Effects of postharvest pressure infiltration of distilled water, CaCl2 solutions at 0.14 or 0.27 mol·L-1 without and with subsequent fruit coating treatments of preclimacteric `Golden Delicious' [Malus sylvestris (L.) Mill. var. domestica (Borkh.) Mansf. `Golden Delicious'] apples on volatile levels, respiration, ethylene production, and internal atmospheres after storage at 0 °C for 1 to 6 months, and during subsequent shelf life at 20 °C were investigated. Over 30 volatiles were detected, most of the identified volatiles were esters; the rest were alcohols, aldehydes, ethers, a ketone, and a sesquiterpene. Pressure infiltration of water and increasing concentrations of CaCl2 resulted progressively in reduced total volatile levels, respiration, ethylene production, and internal O2 levels and increased CO2 levels in fruit following 2 to 4 months storage in air at 0 °C. Total volatile levels, respiration, ethylene production, and internal atmospheres of CaCl2-treated apples at 0.14 mol·L-1 gradually recovered to nontreated control levels following 2 weeks of shelf life at 20 °C and/or storage at 0 °C in air for more than 4 months. Following the calcium treatments with a shellac- or wax-based coating had similar but stronger and more persistent effects on volatile levels, respiration, ethylene production, and internal atmospheres than those found in fruit treated with CaCl2 alone.
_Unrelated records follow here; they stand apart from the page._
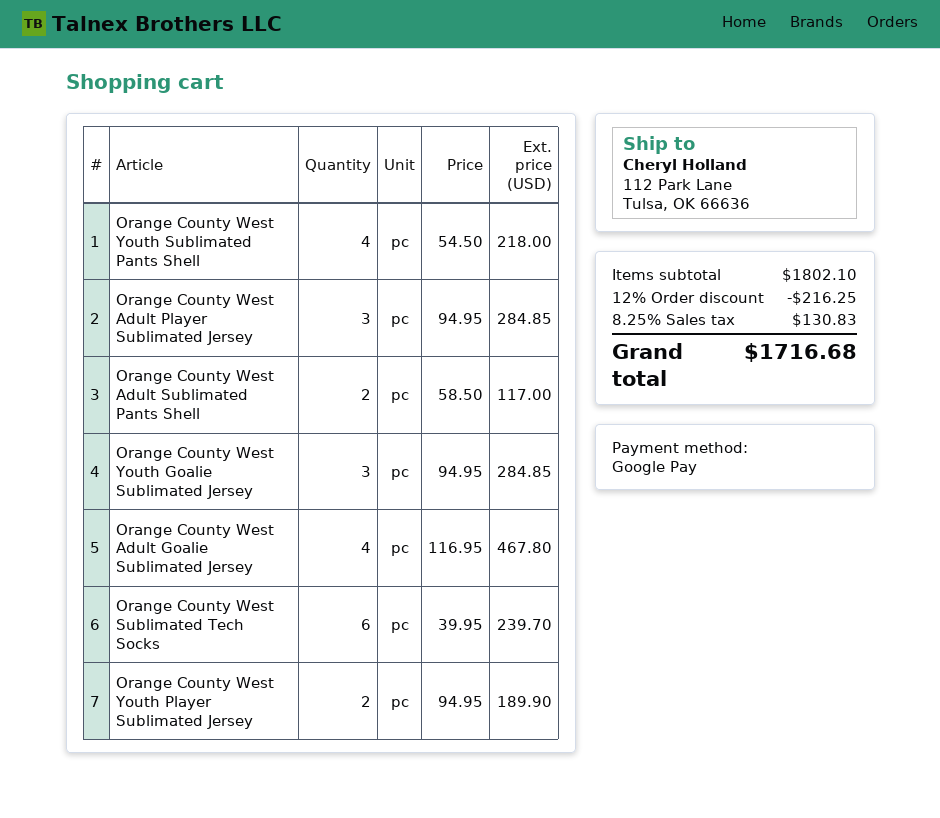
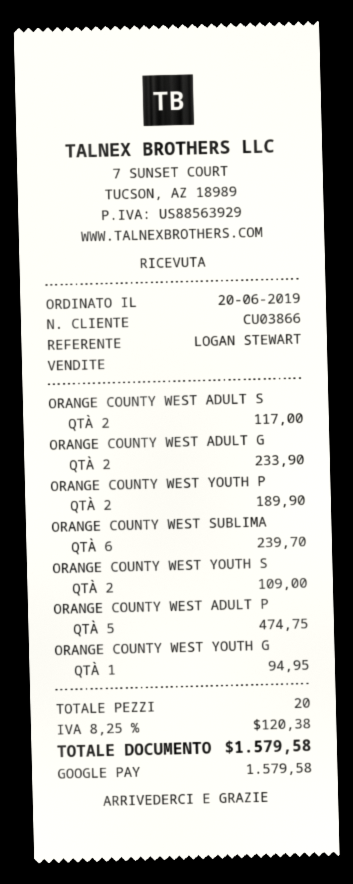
Orange County West Youth Sublimated Pants Shell: 4 for 218.00 -> 2 for 109.00
Orange County West Adult Player Sublimated Jersey: 3 for 284.85 -> 5 for 474.75
Orange County West Youth Goalie Sublimated Jersey: 3 for 284.85 -> 1 for 94.95
Orange County West Adult Goalie Sublimated Jersey: 4 for 467.80 -> 2 for 233.90
discount: 12% = 216.25 -> none
tax: 8.25% = 130.83 -> 8.25% = 120.38
total: 1716.68 -> 1579.58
Calcium infiltration did not change the composition of volatile compounds found in fruit. Results suggest that pressure infiltration of `Golden Delicious' apples with CaCl2 solutions transiently inhibited volatile levels, respiration, and ethylene production, in part, by forming a more-or-less transient barrier to CO2 and O2 exchange between the fruit tissue and the surrounding atmosphere.